Recently I’ve been looking into message passing as a model for concurrency. It turns out that there are two warring camps in the message passing community. One believes that synchronous message passing is more fundamental, the other believes that asynchronous message passing is more basic. You might think that the discussion is moot, since one can be emulated by the other, but it’s not as simple as that.
Let me first explain the concepts. In message passing you have a sender and a receiver–they usually run in separate threads. The sender sends a message and the receiver receives it. All issues of memory sharing and concurrent access are hidden inside the communication channel. The client does no low level synchronization actions like locking. Which is a good thing–no low level races or deadlocks!
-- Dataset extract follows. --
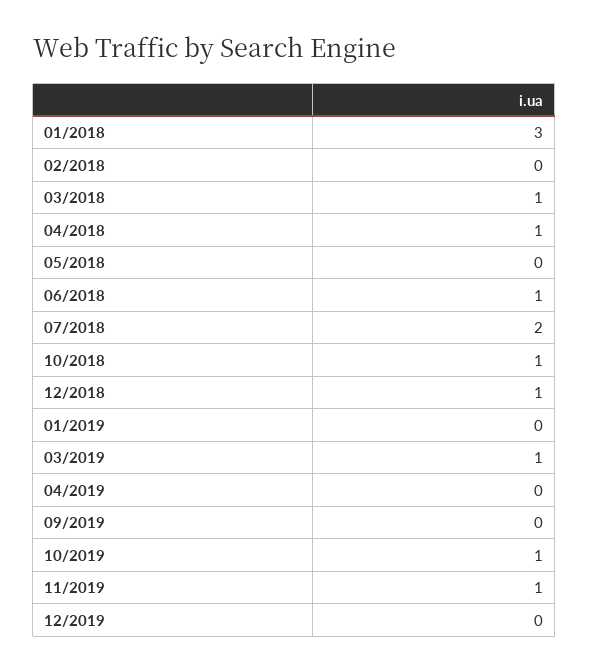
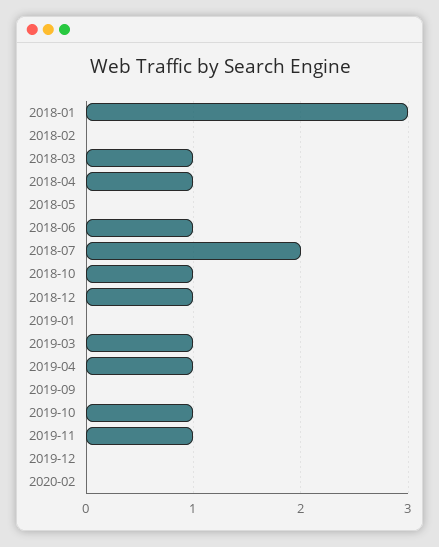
04/2019: 0 -> 1
2020-02: none -> 0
The receiver usually has a choice of synchronous or asynchronous access. It can block until a message is available, or it can peek to see if there is a message waiting. Usually both interfaces are available.
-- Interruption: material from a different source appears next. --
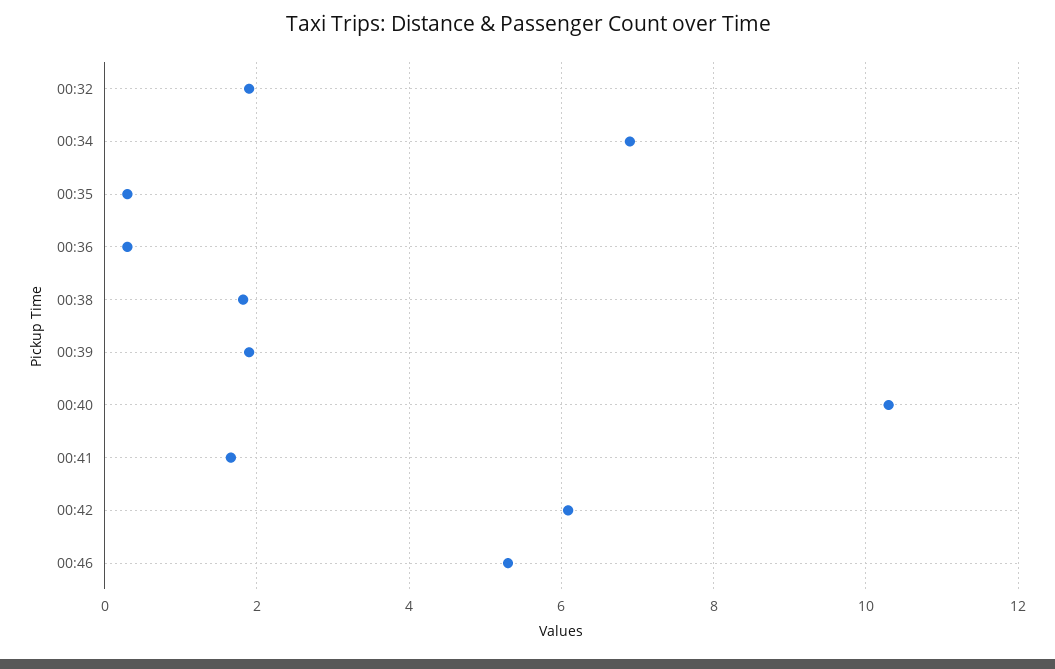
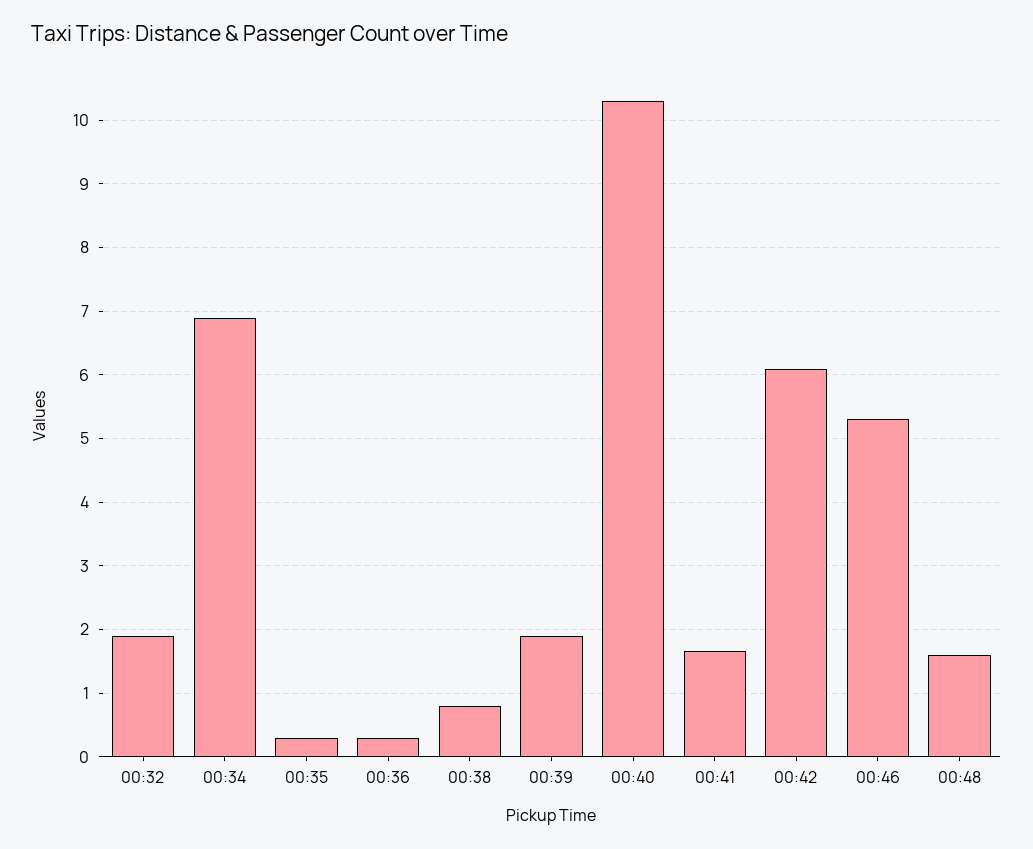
00:38: 1.8 -> 0.8
00:48: none -> 1.6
The major choice of paradigms is on the sender’s side.
- In the synchronous model, the sender blocks until the receiver picks up the message. The two have to rendezvous.
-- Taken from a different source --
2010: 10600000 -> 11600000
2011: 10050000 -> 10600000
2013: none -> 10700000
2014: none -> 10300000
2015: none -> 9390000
- In the asynchronous model, the sender drops the message and continues with its own business.
The synchronous model is used, among others, in CSP (Communicating Sequential Processes) and CML (Concurrent ML). The asynchronous one is used in Concurrent Haskell and in actor-based languages like Erlang or Scala.
Here’s the main argument of the synchronous camp: After calling send the sender has the guarantee that the message has been received by the receiver. The code after send may safely make this assumption. If you’re a believer in RPC (Remote Procedure Call) you’ll love this. Sending a message is just like making a function call, only the work is done in a separate thread.
To which the asynchronous camp answers: Yeah, but what about distribution? In a distributed system, the receiver may be in a different process on a different machine. There may be many reasons why the message doesn’t arrive at the recipient (the recipient is dead? a bulldozer cut the network cable?). In that case the sender will hang forever. The code after send may still assume safe delivery, but it will never be executed.
There is another, more subtle problem with synchronous message passing between machines–a network protocol might deliver messages in different order than they were sent. If the receiver’s code expects a certain sequence of messages, it might block forever if the messages are permuted.
All these problems may be overcome by queuing messages, building sophisticated protocols, and spawning helper threads. But is it really worth the trouble?
Yes, say the synchronous camp, if you want to formally prove the correctness of your programs. With synchronous message passing you can use the theoretical machinery of C.A.R Hoare’s CSP. That’s an important advantage if you are writing your Ph.D. thesis, but maybe less so if you’re maintaining millions of lines of Erlang code.
For my next installment I’m already working on translating Haskell’s MVar’s to Java. This will be fun!